The Israelites arrive at Mt. Sinai, and an exceptionally confusing episode ensues involving 1) Moses going up and down and up the mountain; 2) the Lord, appearing as smoke and fire, warning that the Israelites will die if they touch the mountain; 3) Moses instructing the people to avoid sex so they’re pure for God’s appearance—all of this leading up to….

Chapter 20

…The Ten Commandments! Or at least I think it’s the Ten Commandments. I counted them different ways, and came up with 9, 10, and 11 Commandments, depending on how I read the first few verses. Does “You shall not make yourself a sculptured image. … You shall not bow down to them or serve them” count as one commandment or two? And are those instructions themselves merely a subset of the first commandment “You shall have no other gods besides Me”? By counting the combination of no “sculptured image” and no bowing down as a single commandment, I managed to get 10.

As I read it, Moses announces the commandments to the Israelites. There is nothing about stone tablets. Perhaps they come later?

Please forgive me for the following sentence, which is, I realize, a point made by approximately 3.28 billion people before me: If you had to summarize morality into a few sentences, the Ten Commandments is about as good as you can do. The last six commandments—honor parents, don’t murder, don’t commit adultery, don’t steal, don’t bear false witness, don’t covet—pretty much cover it.

Speaking of those six commandments, here’s something I would like explained, probably by readers who are more religious than I am. You could easily argue that all we need for daily life are those last six commandments. The first four, which concern man’s relationship to God, aren’t obviously necessary for a good world.
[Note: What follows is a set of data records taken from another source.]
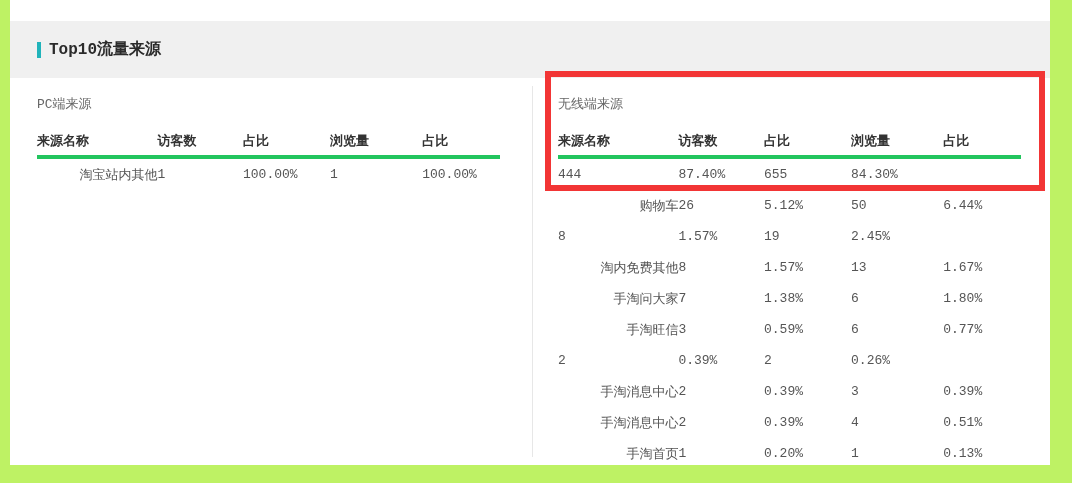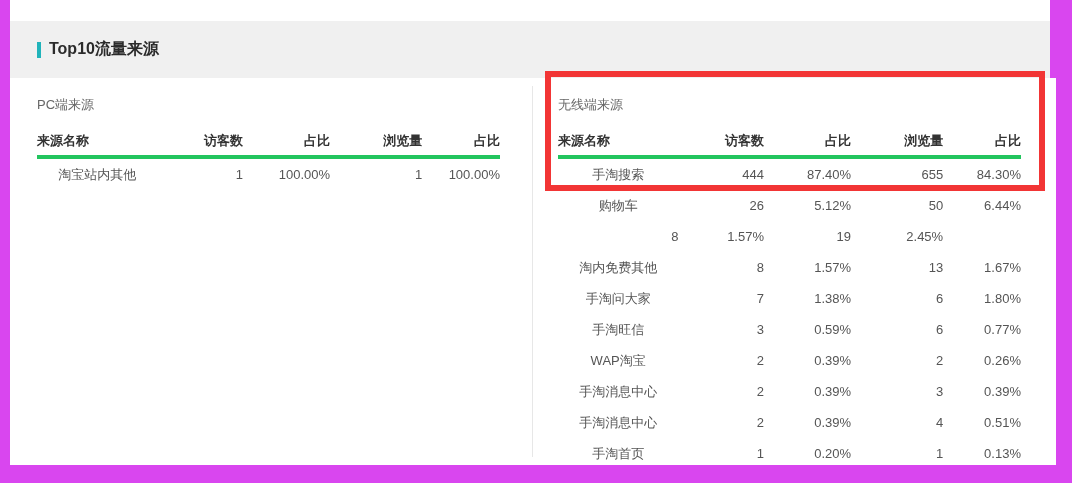--- a/index.html
+++ b/index.html
@@ -1,20 +1,20 @@
 <!DOCTYPE html>
 <html><head>
 <meta charset="utf-8">
 <style>
   html,body { margin:0; padding:0; }
   .page {
     position:relative;
     width:1072px; height:483px;
-    background:#d946ef;
-    font-family:Liberation Sans, sans-serif;
+    background:#bef264;
+    font-family:Liberation Mono, monospace;
     overflow:hidden;
   }
   .top-strip {
     position:absolute; left:10px; top:0;
     width:1040px; height:21px;
     background:#ffffff;
   }
   .title-band {
     position:absolute; left:10px; top:21px;
     width:1040px; height:57px;
@@ -28,21 +28,20 @@
   }
   .band-title {
     margin:0 0 0 8px;
     font-size:16px; font-weight:bold;
     color:#2b2b2b;
   }
   .card {
     position:absolute; left:10px; top:78px;
     width:1040px; height:387px;
     background:#ffffff;
-    padding-left:6px;
   }
   .v-divider {
     position:absolute; left:522px; top:8px; bottom:8px;
     width:1px; background:#e7e7e7;
   }
   .panel {
     position:absolute; top:0;
     width:463px;
     padding-top:19px;
   }
@@ -58,22 +57,22 @@
     grid-template-columns:26% 18.5% 18.8% 19.9% 16.8%;
     align-items:center;
     font-size:13px;
   }
   .thead {
     height:28px;
     font-weight:bold; color:#333;
     border-bottom:4px solid #22c55e;
   }
   .trow { height:31px; color:#555; }
-  .h-num, .cell.num { text-align:right; }
-  .cell.name { text-align:center; }
+  .h-num, .cell.num { text-align:left; }
+  .cell.name { text-align:right; }
   .red-box {
     position:absolute; left:545px; top:71px;
     width:500px; height:120px;
     border:6px solid #f23535;
     box-sizing:border-box;
     pointer-events:none;
   }
 </style>
 </head>
 <body>
@@ -115,21 +114,20 @@
       <div class="panel-title">无线端来源</div>
       <div class="thead">
         <div class="h-name">来源名称</div>
         <div class="h-num">访客数</div>
         <div class="h-num">占比</div>
         <div class="h-num">浏览量</div>
         <div class="h-num">占比</div>
       </div>
       <div class="tbody">
           <div class="trow">
-            <div class="cell name">手淘搜索</div>
             <div class="cell num">444</div>
             <div class="cell num">87.40%</div>
             <div class="cell num">655</div>
             <div class="cell num">84.30%</div>
           </div>
           <div class="trow">
             <div class="cell name">购物车</div>
             <div class="cell num">26</div>
             <div class="cell num">5.12%</div>
             <div class="cell num">50</div>
@@ -156,21 +154,20 @@
             <div class="cell num">1.80%</div>
           </div>
           <div class="trow">
             <div class="cell name">手淘旺信</div>
             <div class="cell num">3</div>
             <div class="cell num">0.59%</div>
             <div class="cell num">6</div>
             <div class="cell num">0.77%</div>
           </div>
           <div class="trow">
-            <div class="cell name">WAP淘宝</div>
             <div class="cell num">2</div>
             <div class="cell num">0.39%</div>
             <div class="cell num">2</div>
             <div class="cell num">0.26%</div>
           </div>
           <div class="trow">
             <div class="cell name">手淘消息中心</div>
             <div class="cell num">2</div>
             <div class="cell num">0.39%</div>
             <div class="cell num">3</div>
So the question to you is: Why do we need those first four commandments? Can the last six stand on their own without them? Why or why not? If you’re a believer, please tell me why morality is impossible to sustain without faith and God. If you’re not a believer, please tell me how morality can be sustained without a higher authority to ratify and enforce it. (Yes, I realize that most of the last 2,000 years of philosophy and theology have been a struggle with these questions. They’re too much for my small brain to handle, which is why I’m asking you.)

God says something curious during the commandments, when He’s warning against idol worship: “For I the Lord your God am an impassioned God [other translations have the more vivid “jealous God”], visiting the guilt of the parents upon the children, upon the third and upon the fourth generations of those who reject Me, but showing kindness to the thousandth generation of those who love Me and keep My commandments.” Let’s ignore the mathematical paradox of this. (i.e., if I keep commandments but my children don’t, shouldn’t they be protected by that thousandth generation rule? A pointless question, because the Torah is not, as my colleague Sian Gibby keeps reminding me, a book of logic.)

What I am struck by is God visiting the guilt of the parents on the children. It’s obvious why God would threaten it: There is no better way to discourage straying from the fold than instilling the fear that such straying will destroy your own children. Even so, this seems pretty unfair. I had always thought that we all get our own clean slate in Judaism, a life that we can make or ruin on our own. It’s alarming to think that we may not, that God is holding our parents’ sins against us. Ma and Pa—have you been keeping any false gods at home that you haven’t told me about? If so, can you please chuck them.